Australia Fair Shopping Centre is a dual-level regional shopping centre covering 59,540 m2 located in Southport, Gold Coast, Queensland. The centre incorporates a five-level office tower comprising 5,824 m2 of office space, housing specialist services and commercial offices.

== History ==
===1983===
Australia Fair West, originally known as Scarborough Fair, was built and anchored by Franklins. It was constructed on the former site of administrative and bottling buildings for the South Coast Co-Operative Dairy Association, which was designed by architects T.R. Hall and L.B. Phillips in 1936 on the corner of Scarborough and Young Streets. The dairy buildings were demolished in 1972. Australia Fair West contained Franklins, Treasureway, and 40 specialty shops with off-road parking.

===1984===
Scarborough Fair was built incorporating a Coles Supermarket and Kmart Store.

===1989===
The Scarborough Fair Shopping Centre doubled its size and extended through to the pedestrianised Nerang Street Mall. Work on the Australia Fair Shopping Centre was centred around the old Scarborough Fair Retail Centre, with retail anchors including Kmart, Coles, Woolworths, and Franklins.

===1990===
Australia Fair opened on 10 April 1990, after a project that took more than a year and $300 million to complete. Upon completion, Australia Fair Shopping Centre boasted the largest concentration of specialty stores and was the only shopping centre in Australia to feature three supermarket chains: Woolworths, Coles, and Franklins.

===1993===
An extension introduced the centre to a six-cinema complex and also created a Leisure Court Retail precinct.

===1995===
The Fashion Boulevard, Broadwater Food Court and Fresh Food Marketplace were refurbished and renamed to establish these precincts. The owner acquired the ex-State School site next to Australia Fair West for expansion purposes.

===1997–1998===
Extensions were completed, cinemas expanded from 6 to 10 and reconfiguration of the Cinema Leisure Court Retail/Entertainment precinct.

===1998–1999===
Colonial First State acquired joint-venture ownership of Australia Fair with MEPC. The sale deal also included the former state school redevelopment site on Garden Street. 'Australia Fair set for $16m upgrade'... Owners announced a $16 million refurbishment and upgrade. A significant aspect of the refurbishment involves upgrading the Fig Tree Food Court, remodeling tenancies, adding a weatherproof structure, and replacing an escalator.

===2001===
Gordon Fu purchases Australia Fair from Colonial First State.

===2002–2004===
$2.7 million spent on an upgrade to flooring, directional signage and amenities/facilities upgrade which enhances the centre's appearance and image for Southport.

===2012===
On 5 March 2012, arborists removed a 130-year-old fig tree and two younger fig trees, clones of the original plant, were planted in its place prior to their own removal in a subsequent upgrade.

===2014===
In 2014 redevelopment began on Australia Fair West to incorporate new restaurants and shops, to modernise the area of Southport as part of the Chinatown precinct and to make Southport into a central business district for the Gold Coast. This western side was renamed Australia Fair Metro and continues to be linked by an overpass walkway over Scarborough Street to the eastern cinema complex and shopping precinct.

==Anchors==
- Event Cinemas
- Coles
- Woolworths
- Kmart
- JB Hi-Fi

== Parking and public transport ==
The centre has undercover and rooftop parking for 2,500 cars, located off Marine Parade.
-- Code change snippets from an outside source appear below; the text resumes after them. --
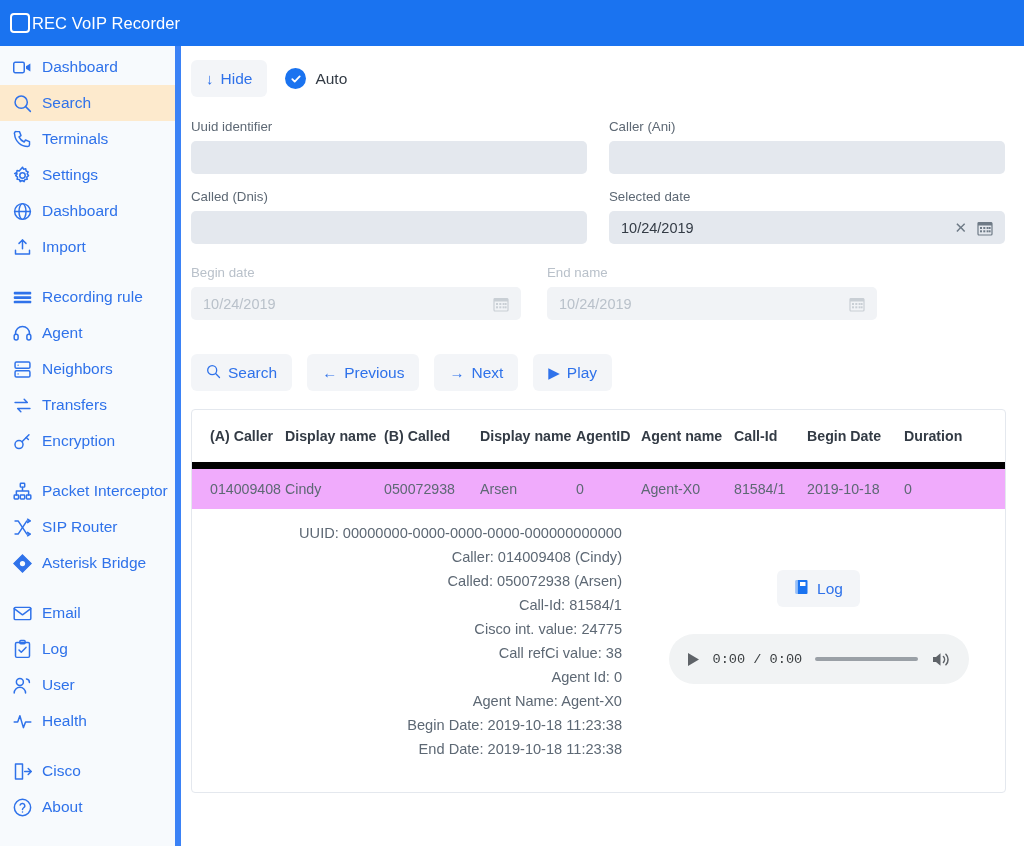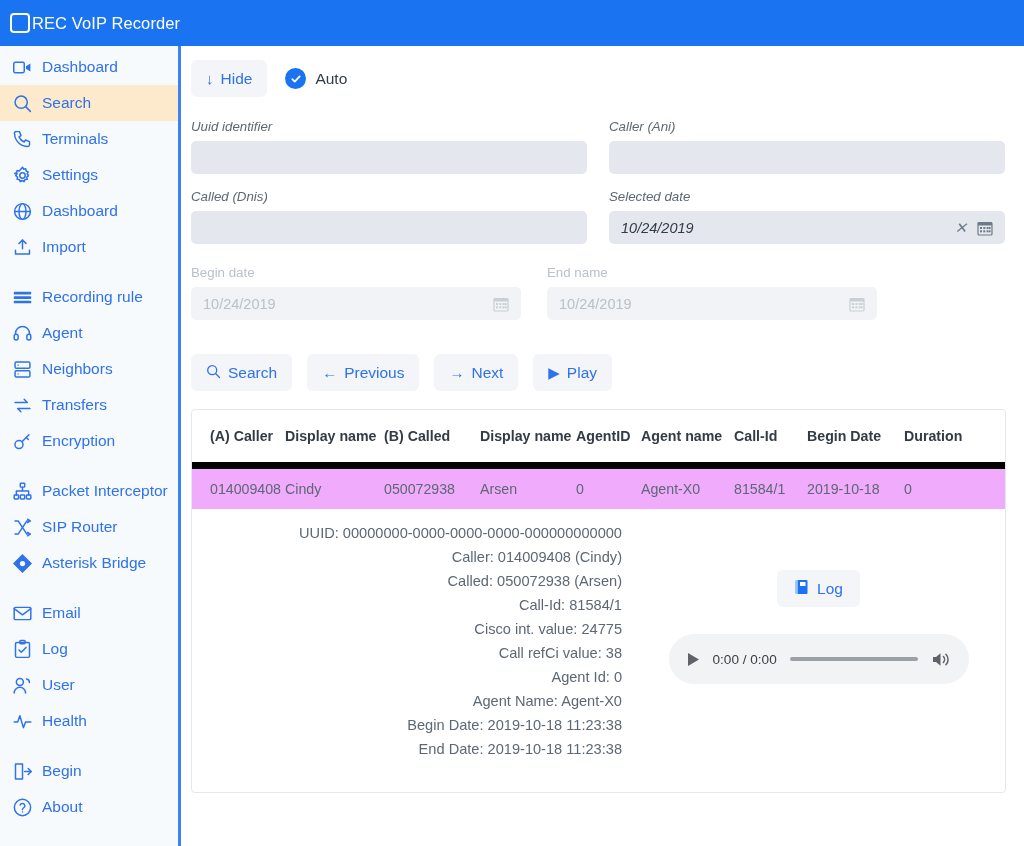"Dashboard" .sidebar { border-right: 3px solid #3b82f6 -> 6px solid #3b82f6 }
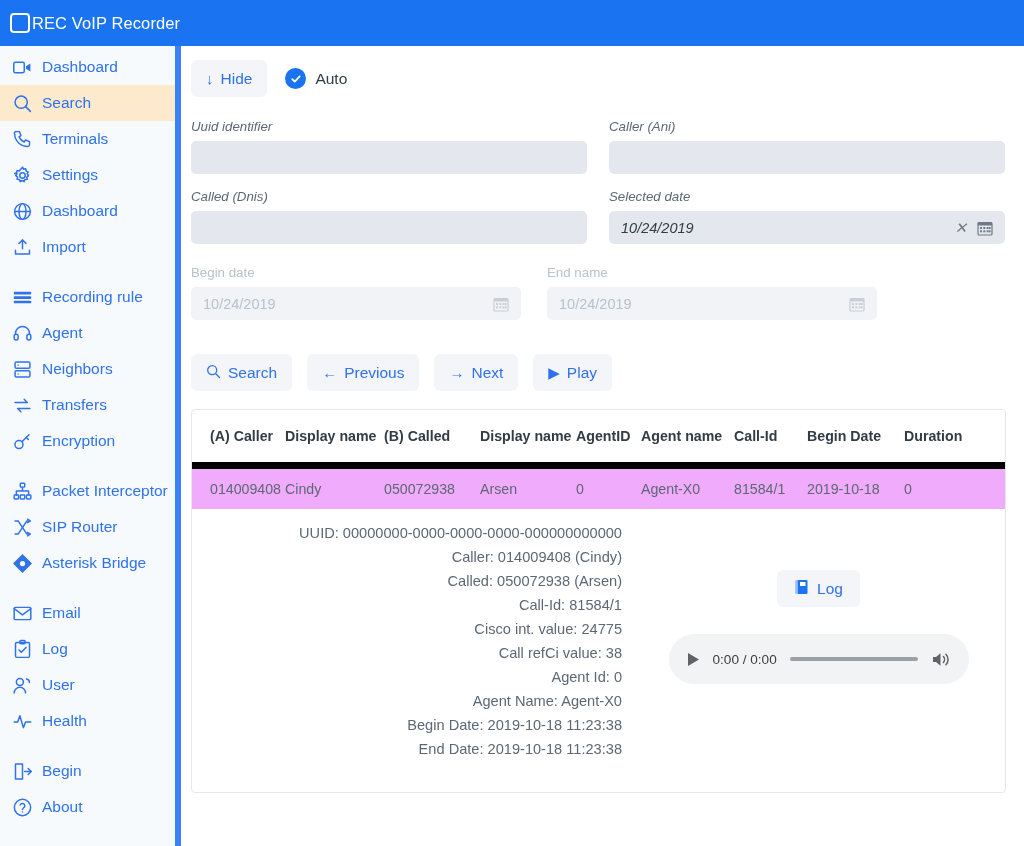"Uuid identifier" .form-grid { font-style: italic -> none }
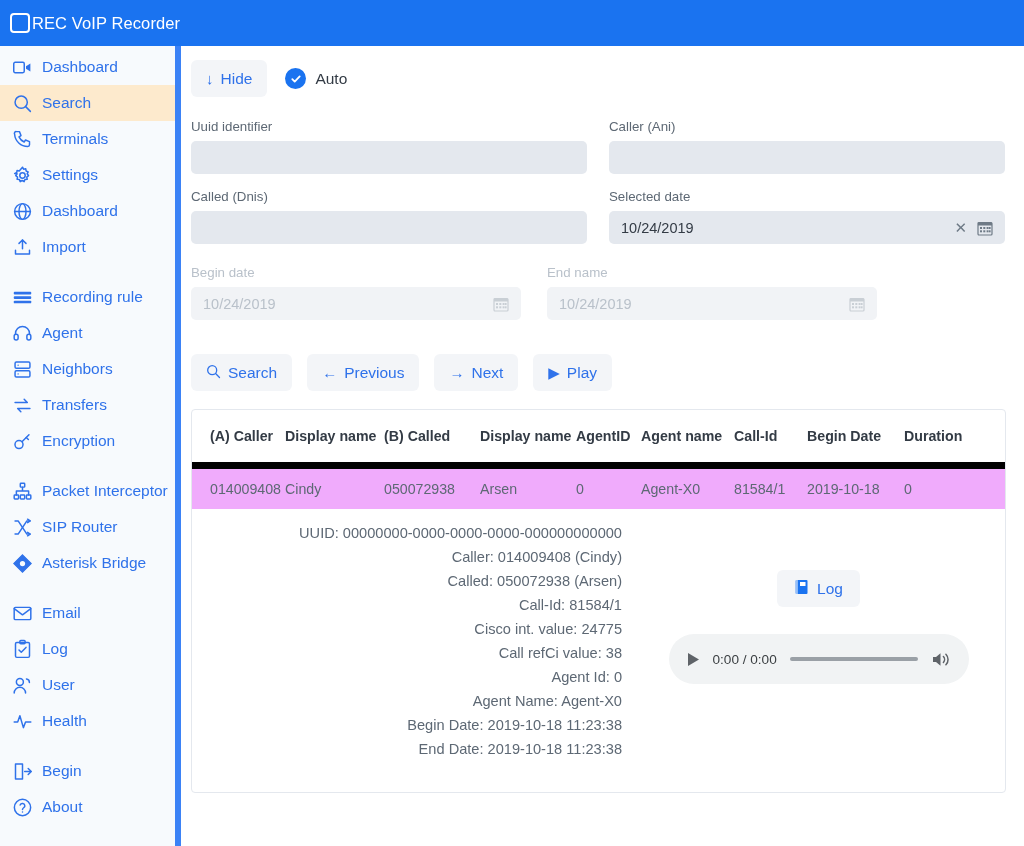"0:00 / 0:00" .ap-time { font-family: Liberation Sans, sans-serif -> Liberation Mono, monospace }
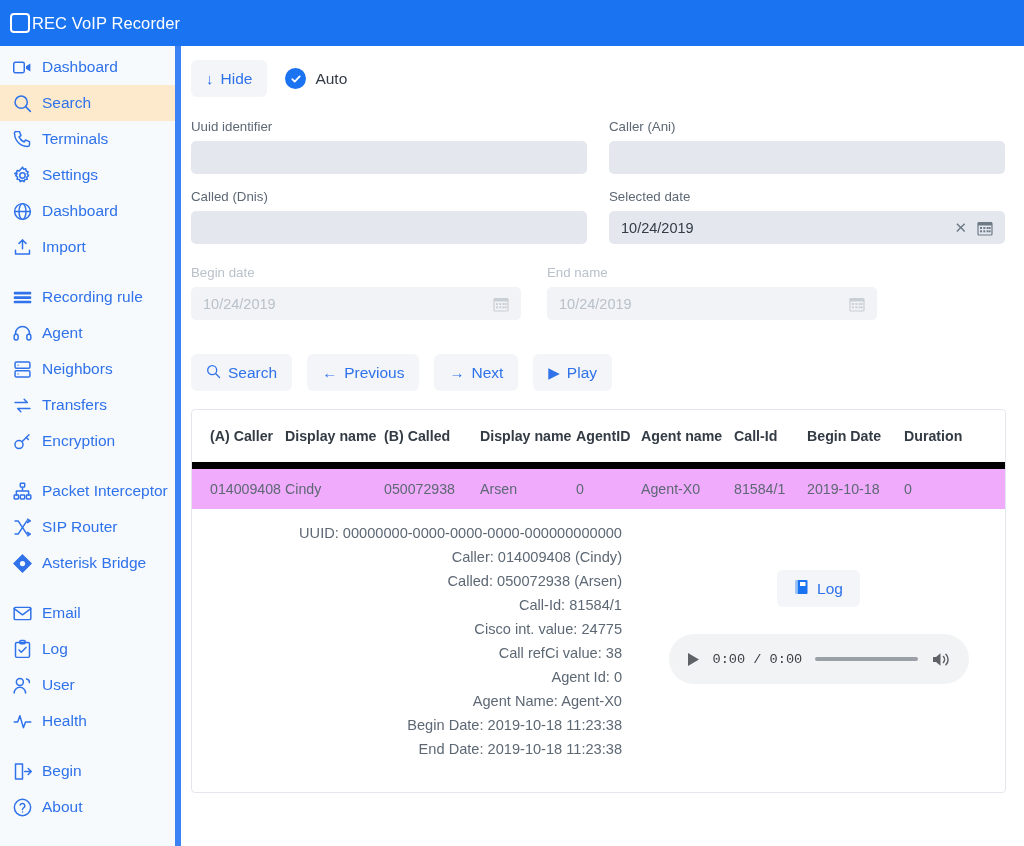"Begin" span { text: Begin -> Cisco }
The Southport light rail station is located on the corner of Nerang Street and Scarborough Street and provides tram connections to the Gold Coast University Hospital and south towards Surfers Paradise and Broadbeach. Southport Bus Station, one of the main bus stations in the city provides regular and high frequency services to Helensvale Station, Robina, Sea World/Main Beach and Biggera Waters.

== Notable incidents ==
===2025===
On 10 March at approximately 8:30am, fire engine crews arrived at the site in Southport after receiving multiple reports of smoke and fire. Smoke was then discovered coming from a switchboard at the front of the centre at Marine Pde. The centre was evacuated immediately. This event was preceded by Tropical Cyclone Alfred, which hit Southern Queensland and Northern New South Wales, however, the cause of the fire is yet to be announced.